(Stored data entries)
- - - - -

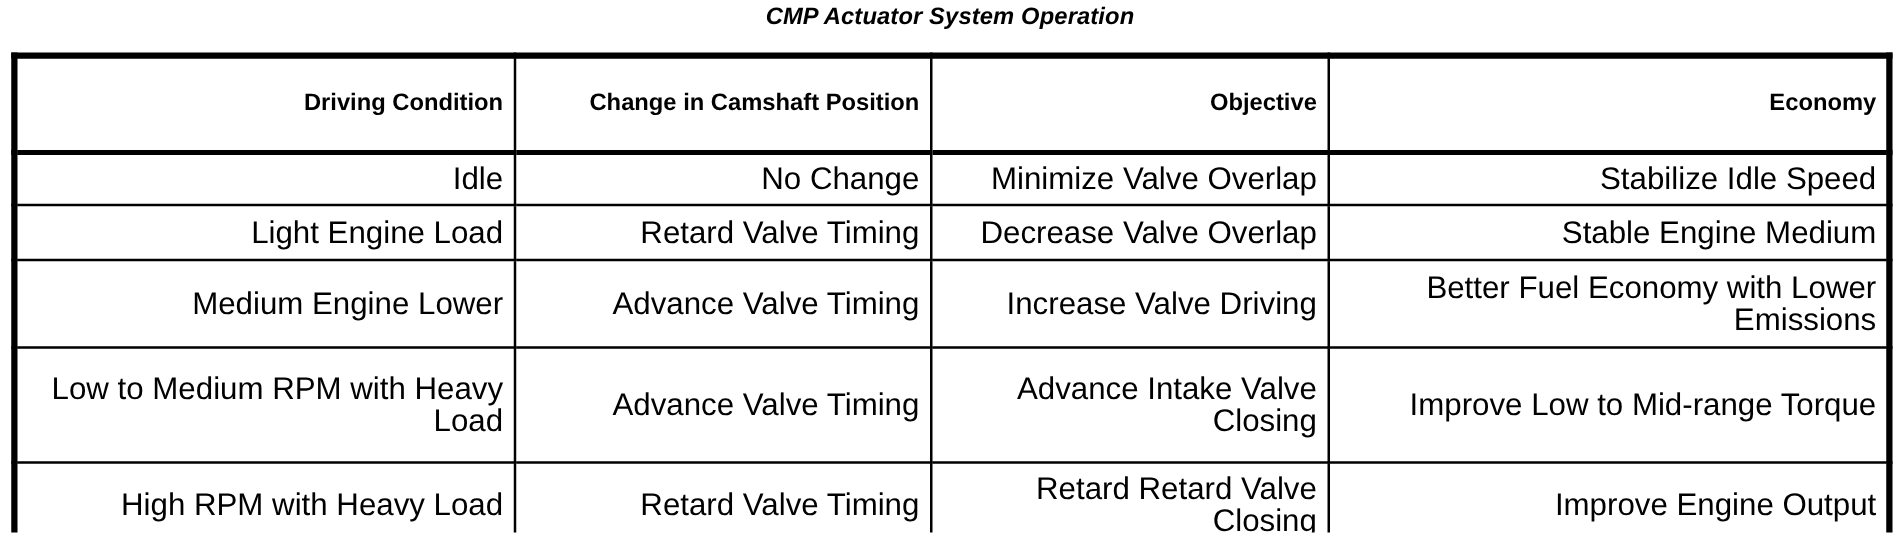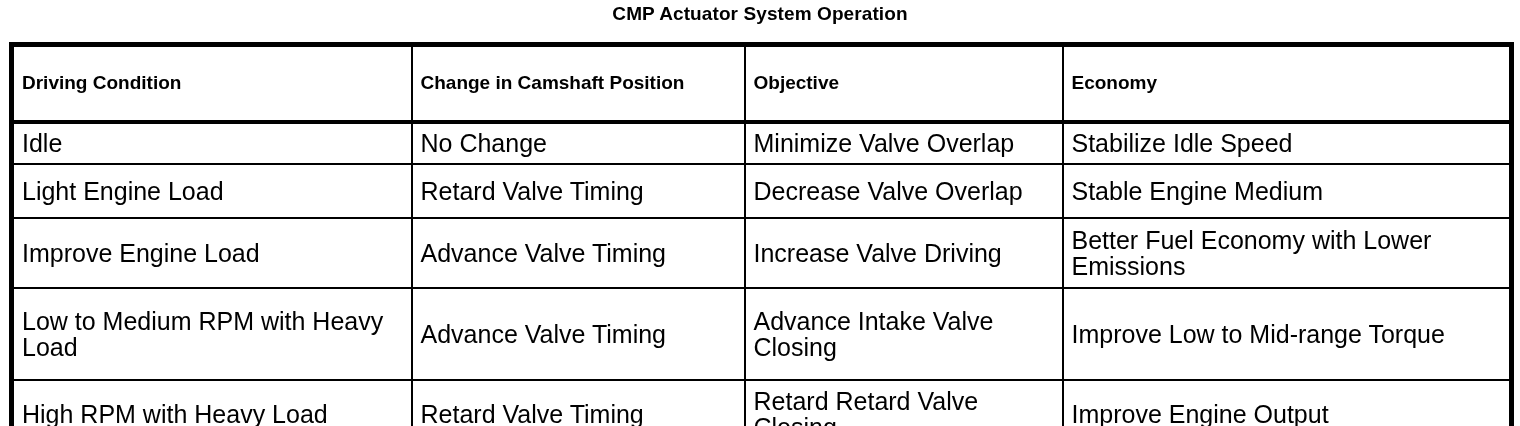"CMP Actuator System Operation" .table-title { font-style: none -> italic }
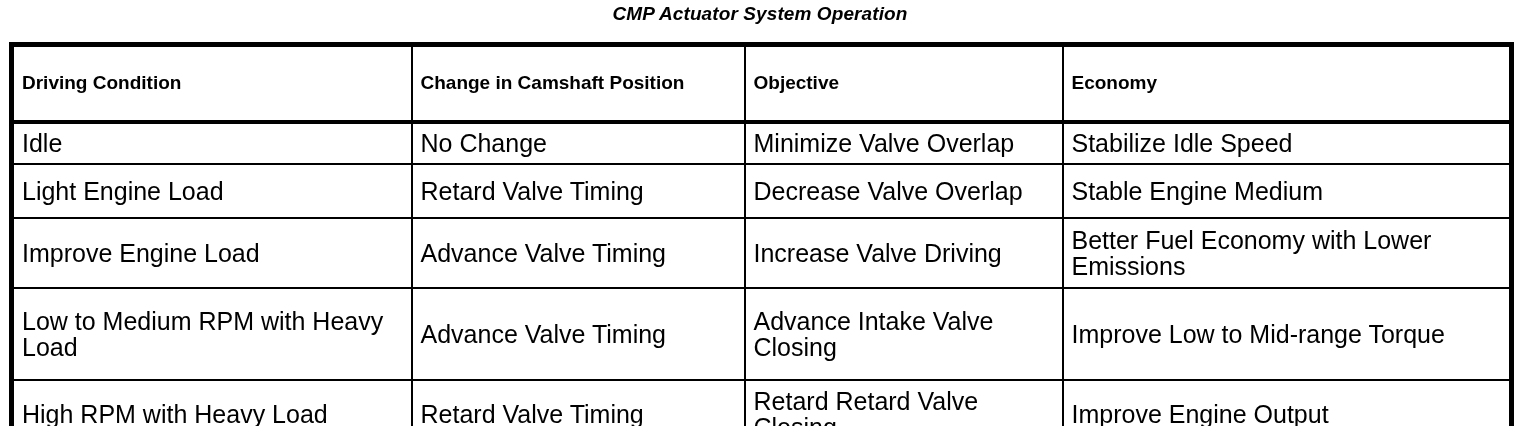"Driving Condition" table.cmp-table td, table.cmp-table th { text-align: left -> right }
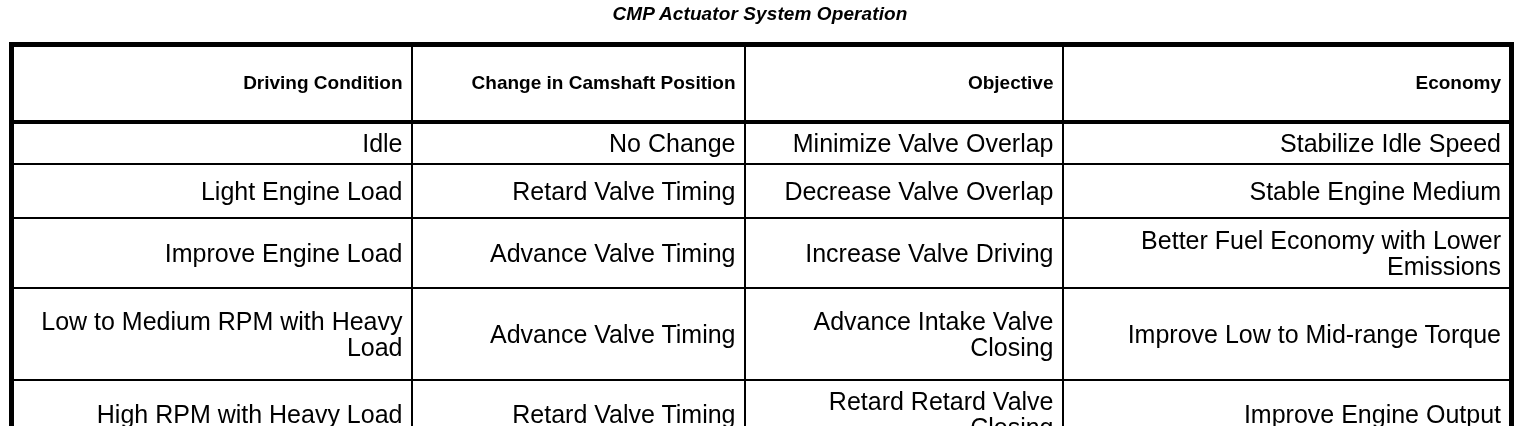"Light Engine Load" tr.r1 { height: 54px -> 44px }
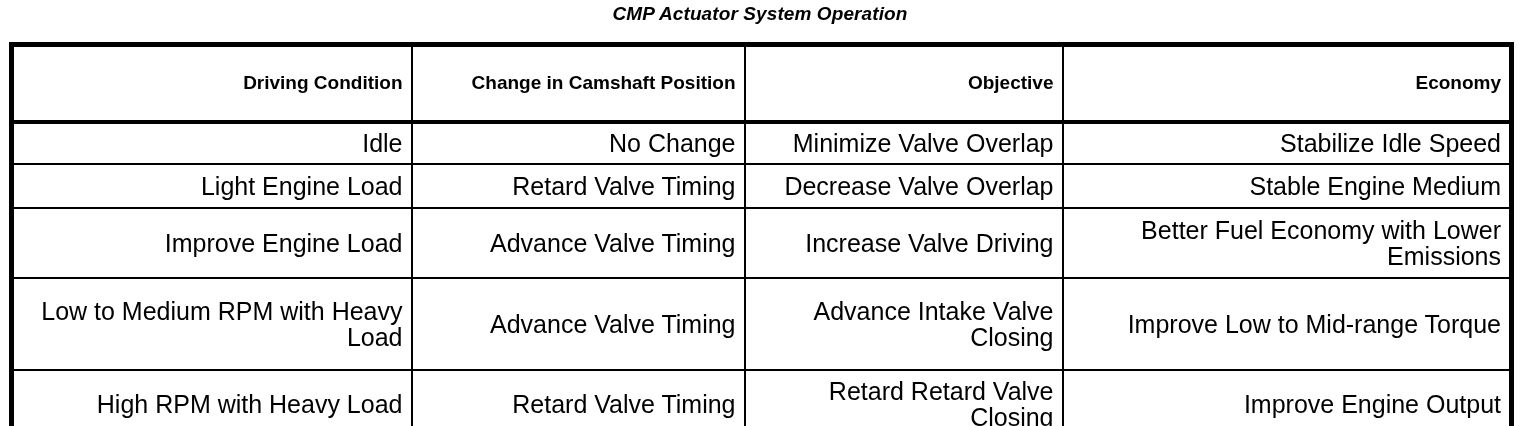"Improve Engine Load" td { text: Improve Engine Load -> Medium Engine Lower }
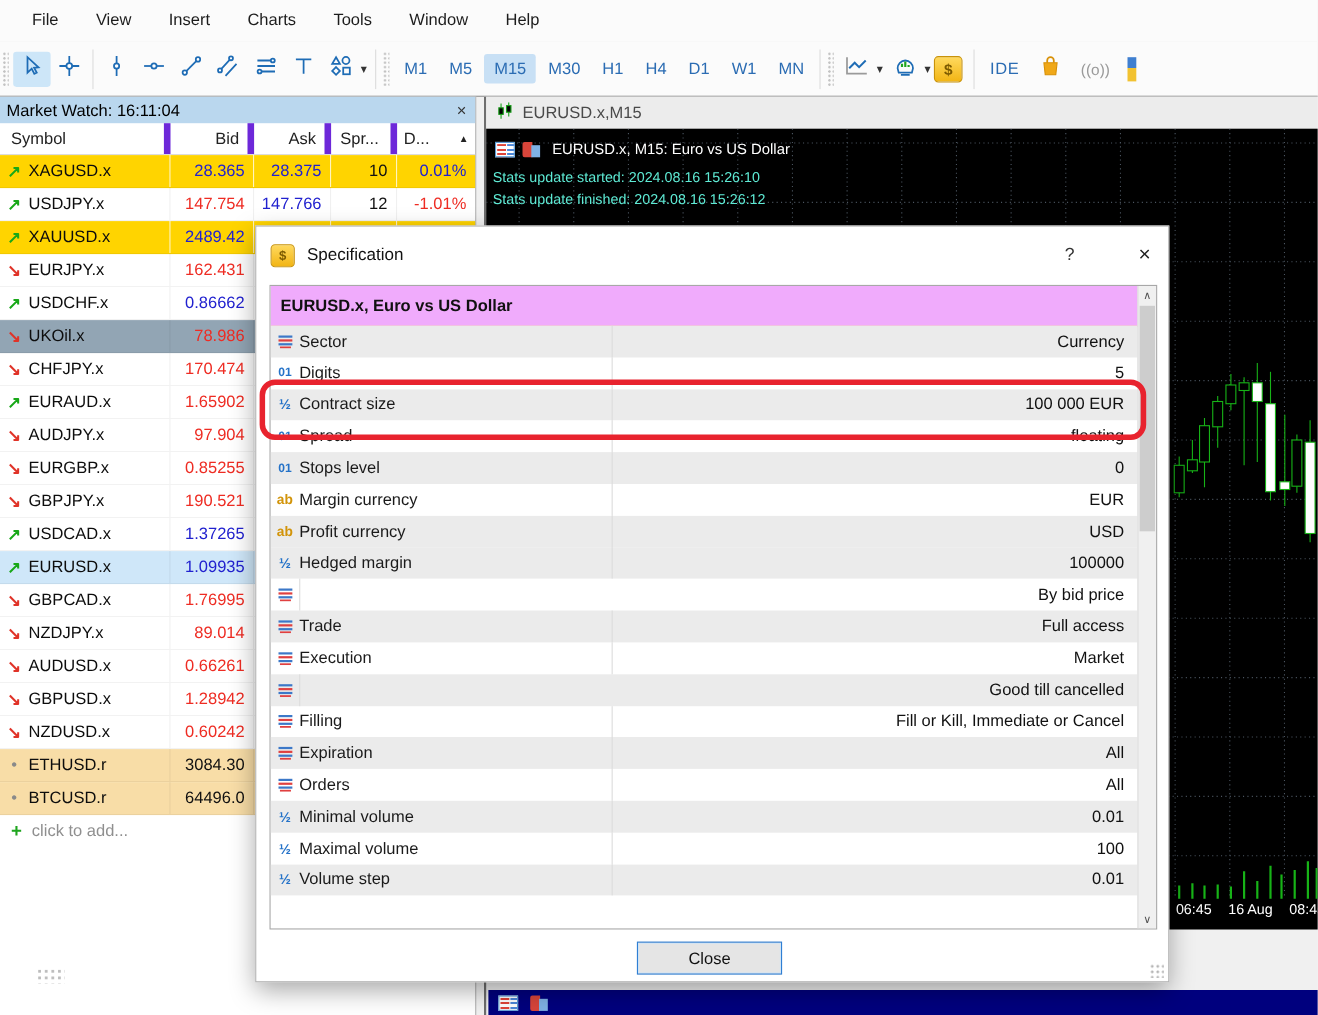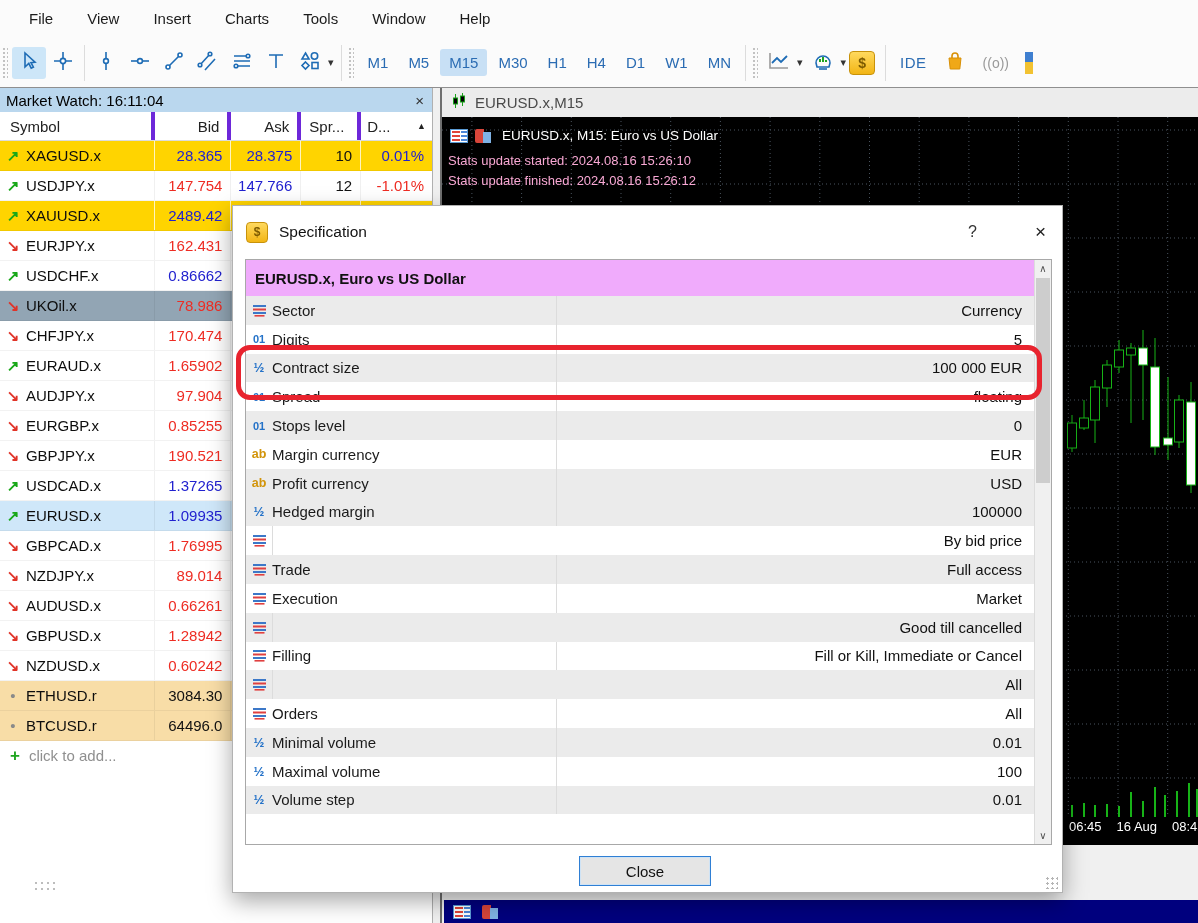"Symbol" .mw-header .hc { border-right: 4px solid #6d28d9 -> 6px solid #6d28d9 }
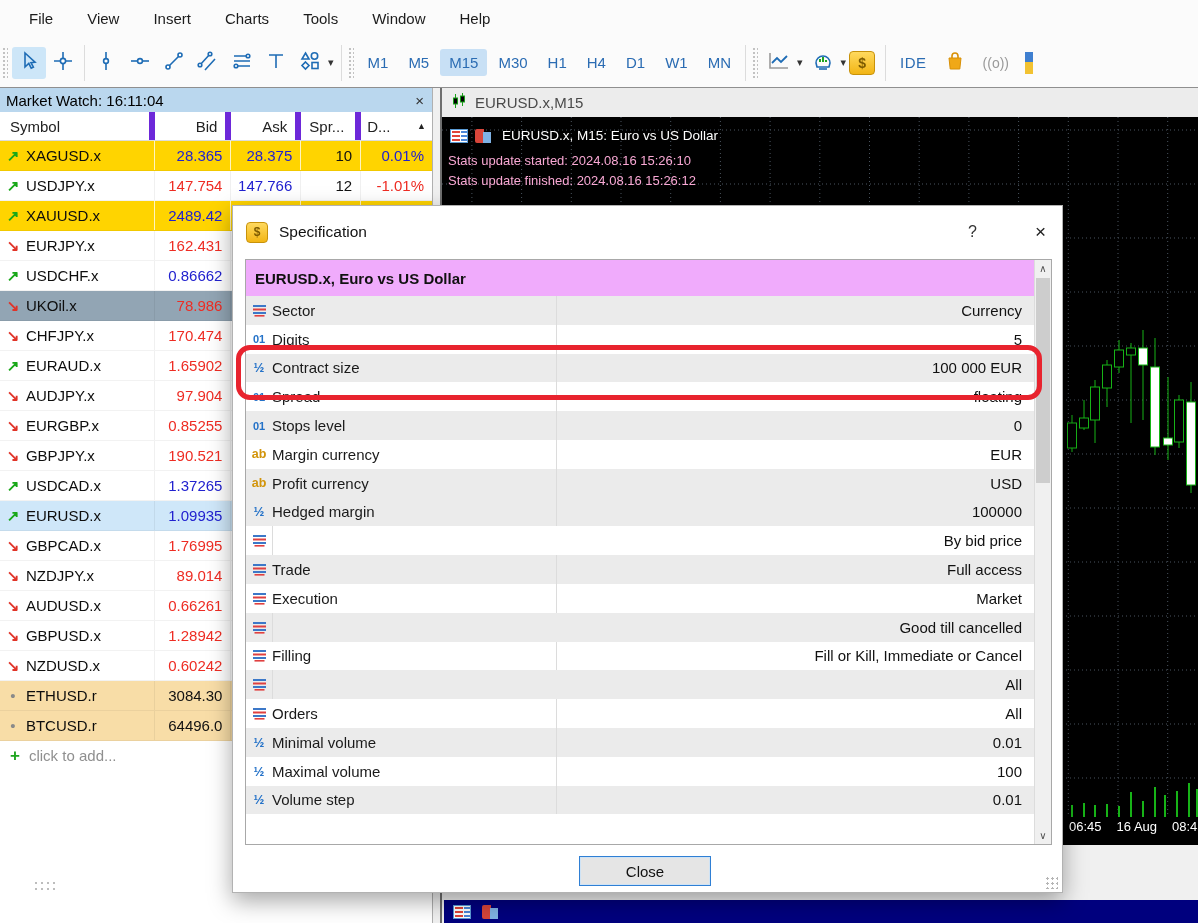"Stats update started: 2024.08.16" .stats-line { color: #f9a8d4 -> #5eead4 }
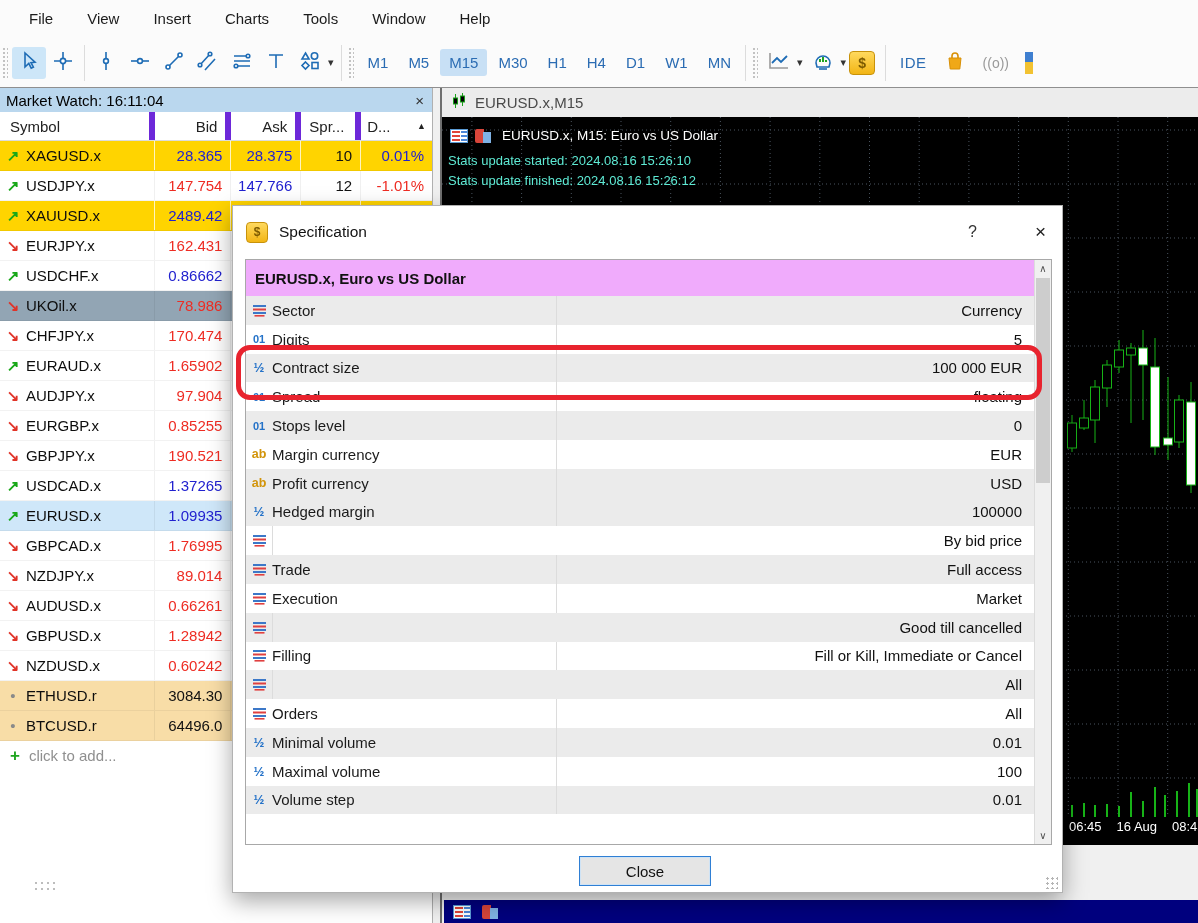"Expiration" span.spec-label { html: none -> <span>Expiration</span> }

- - - - -

▸ Work request:
Omit the pictures and print again exactly the lines from the one with "height: 54px ->" through the final line of the entries, both ends included.

▸ Solution to the exercise:
"Light Engine Load" tr.r1 { height: 54px -> 44px }
"Improve Engine Load" td { text: Improve Engine Load -> Medium Engine Lower }
"Symbol" .mw-header .hc { border-right: 4px solid #6d28d9 -> 6px solid #6d28d9 }
"Stats update started: 2024.08.16" .stats-line { color: #f9a8d4 -> #5eead4 }
"Expiration" span.spec-label { html: none -> <span>Expiration</span> }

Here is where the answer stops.